* **Required work**
Starting with the line where "text: 第二届内蒙古 ->" appears, print every line through the end of the entries below exactly as it stands, and leave out the pictures.

* **Data for this exercise**
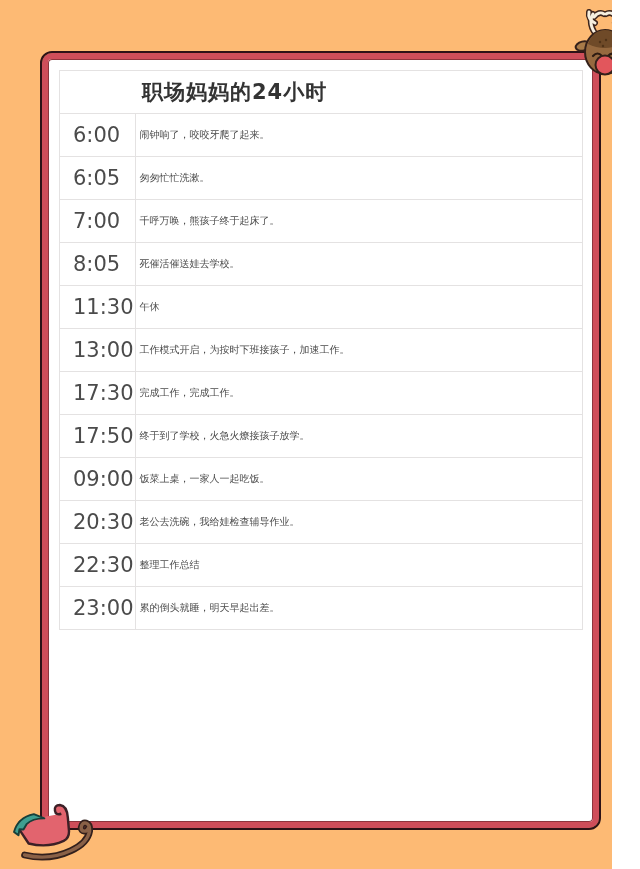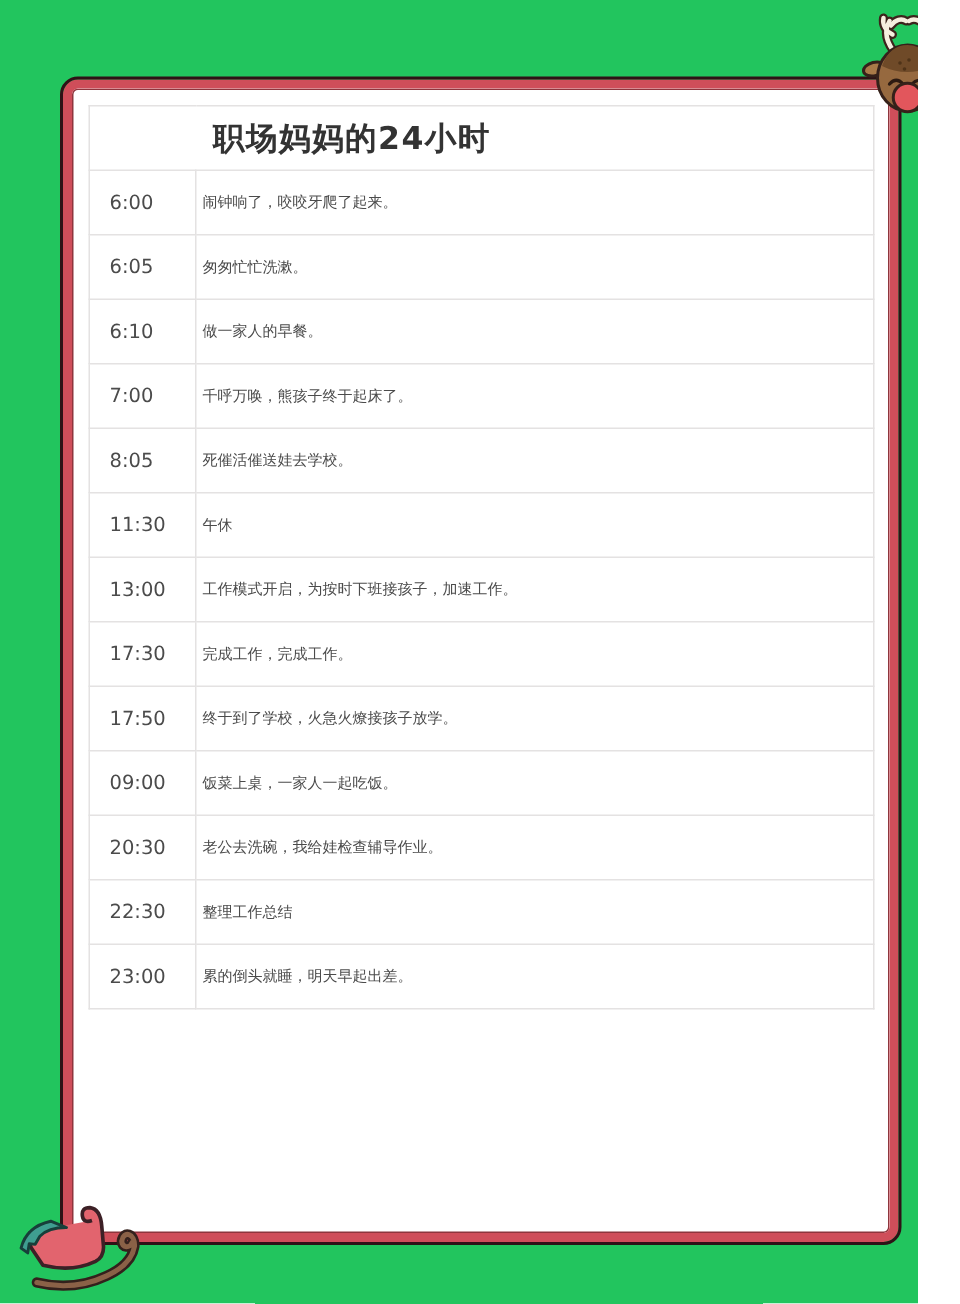"职场妈妈的24小时" .page { background: #22c55e -> #fdba74 }
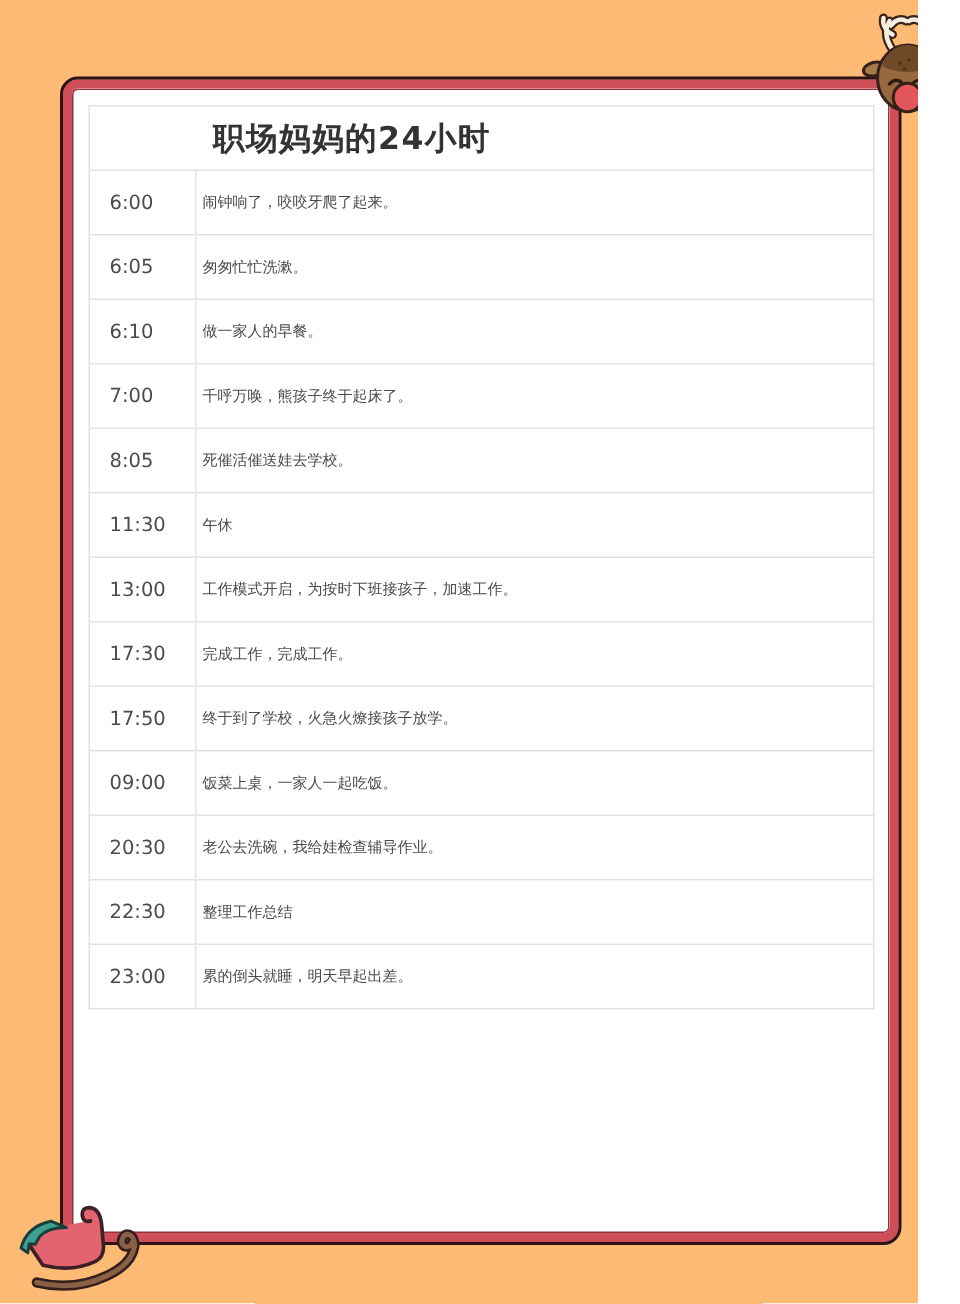"6:00" td.time-cell { font-size: 13px -> 21px }
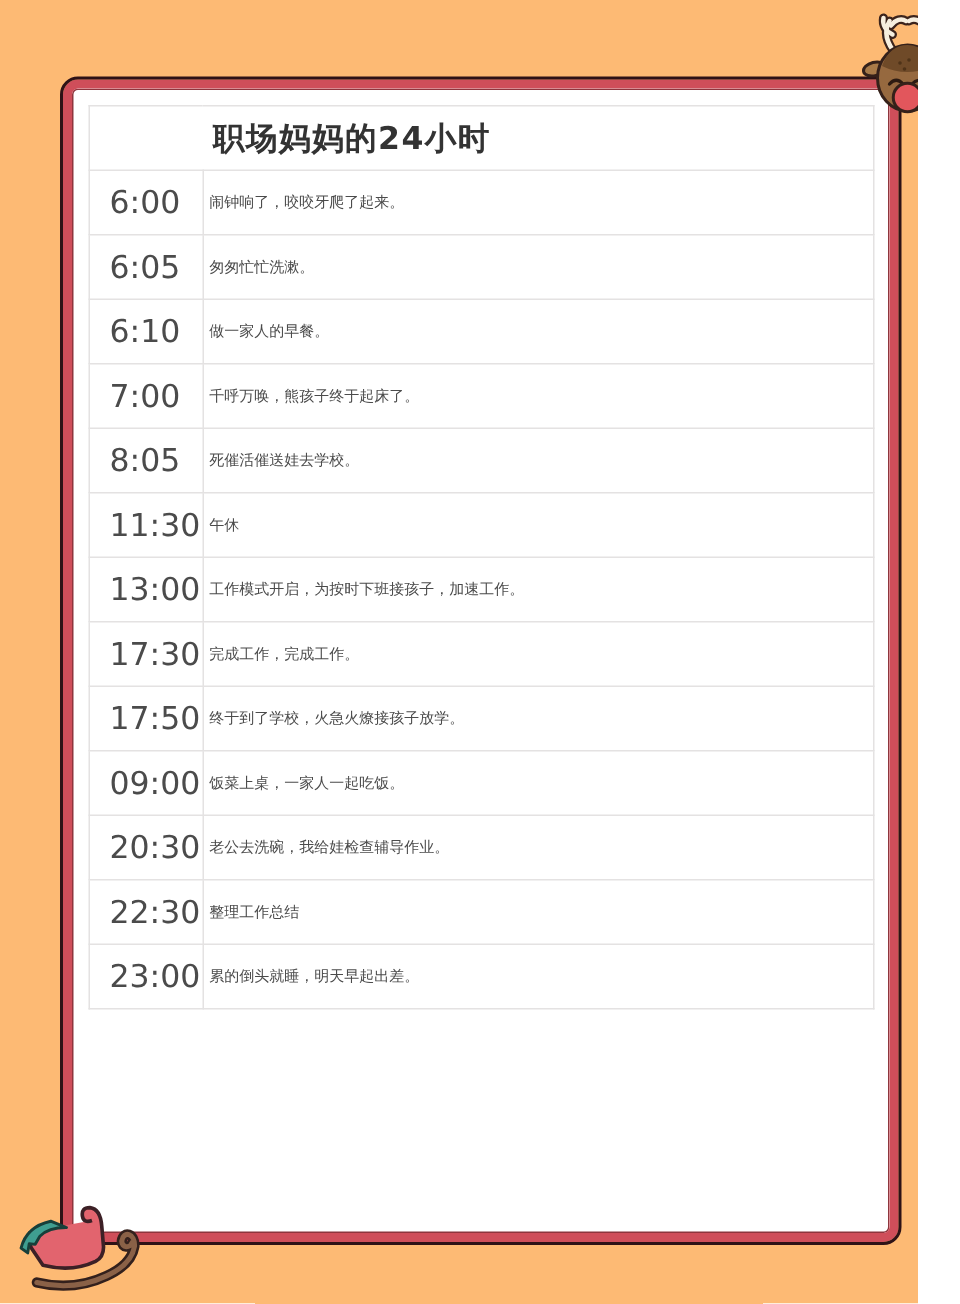"6:10" tr { html: <tr> <td>6:10</td> <td>做一家人的早餐。</td> </tr> -> none }
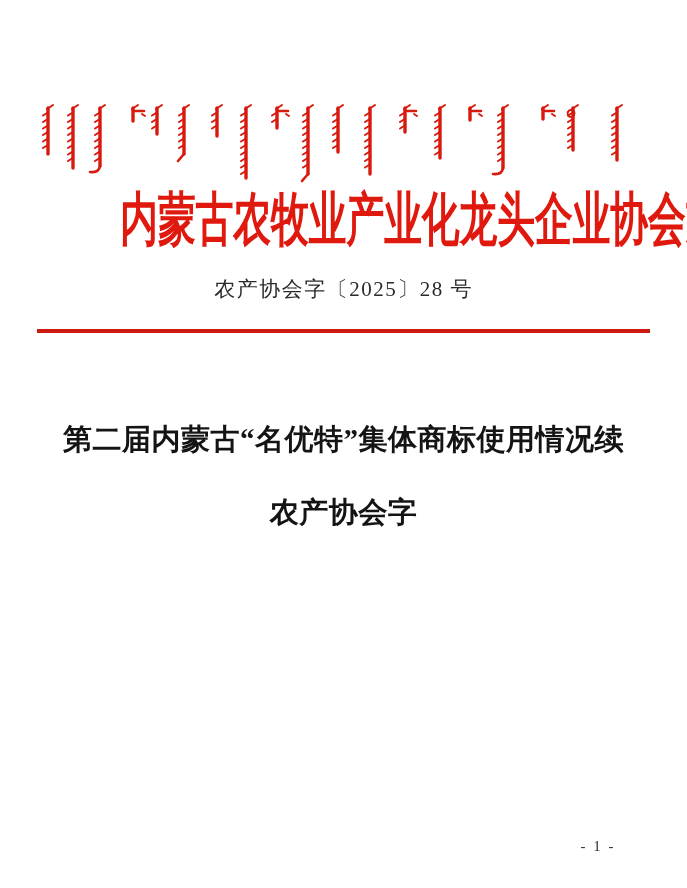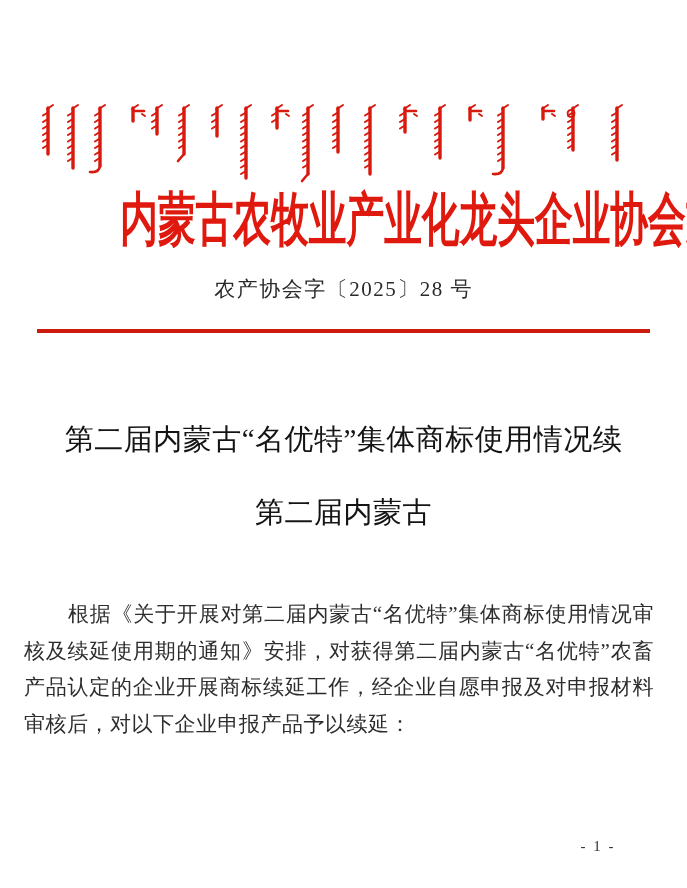"第二届内蒙古“名优特”集体商标使用情况续" .doc-title { font-weight: normal -> bold }
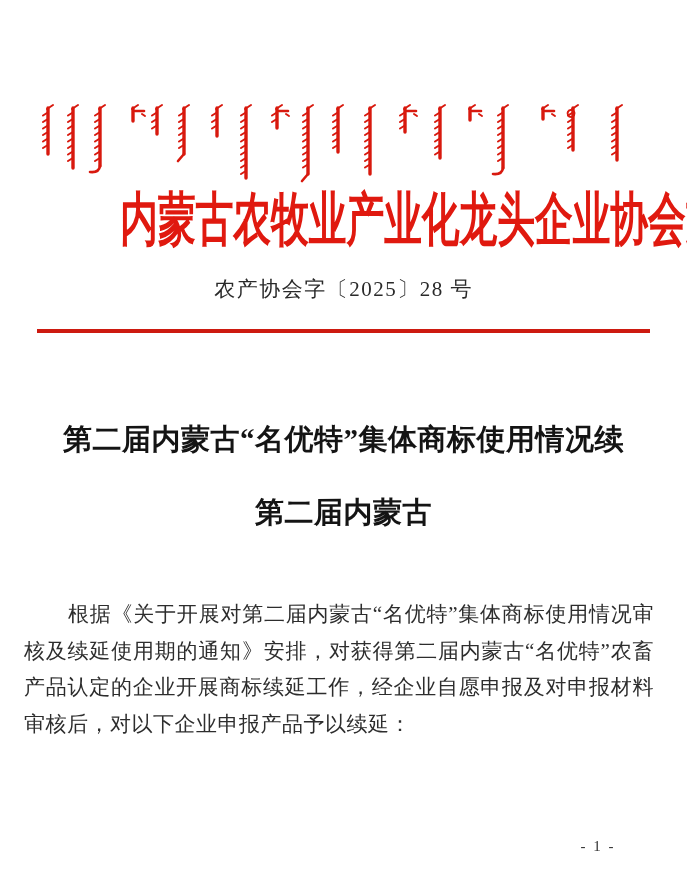"第二届内蒙古" div.doc-title-line { text: 第二届内蒙古 -> 农产协会字 }
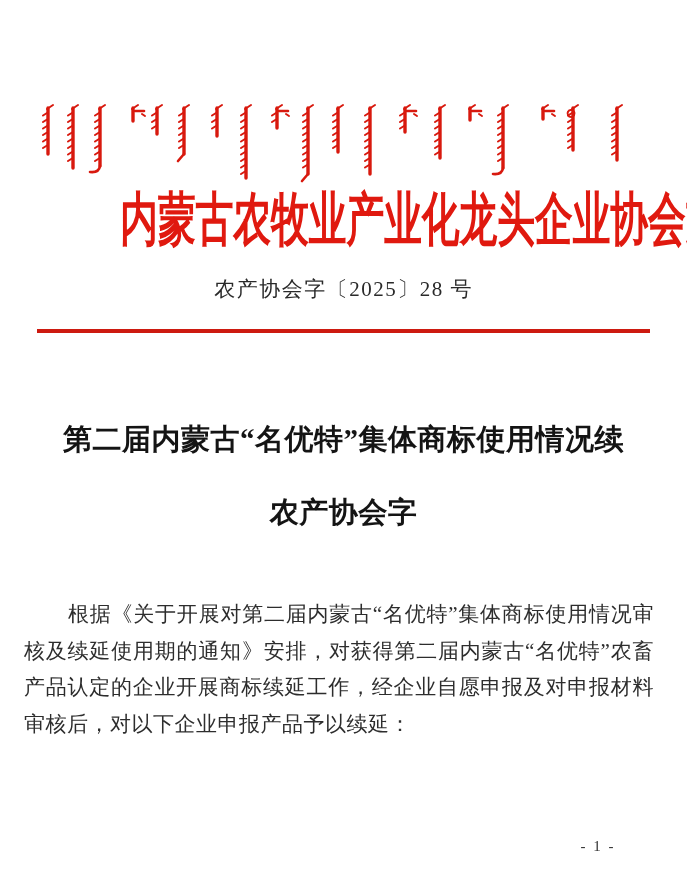"根据《关于开展对第二届内蒙古“名优特”集体商标使用情况审核及续延使用期的通知》安" p.body-par { html: <p>根据《关于开展对第二届内蒙古“名优特”集体商标使用情况审核及续延使用期的通知》安排，对获得第二届内蒙古“名优特”农畜产品认定的企业开展商标续延工作，经企业自愿申报及对申报材料审核后，对以下企业申报产品予以续延：</p> -> none }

* **Response for this exercise**
"第二届内蒙古" div.doc-title-line { text: 第二届内蒙古 -> 农产协会字 }
"根据《关于开展对第二届内蒙古“名优特”集体商标使用情况审核及续延使用期的通知》安" p.body-par { html: <p>根据《关于开展对第二届内蒙古“名优特”集体商标使用情况审核及续延使用期的通知》安排，对获得第二届内蒙古“名优特”农畜产品认定的企业开展商标续延工作，经企业自愿申报及对申报材料审核后，对以下企业申报产品予以续延：</p> -> none }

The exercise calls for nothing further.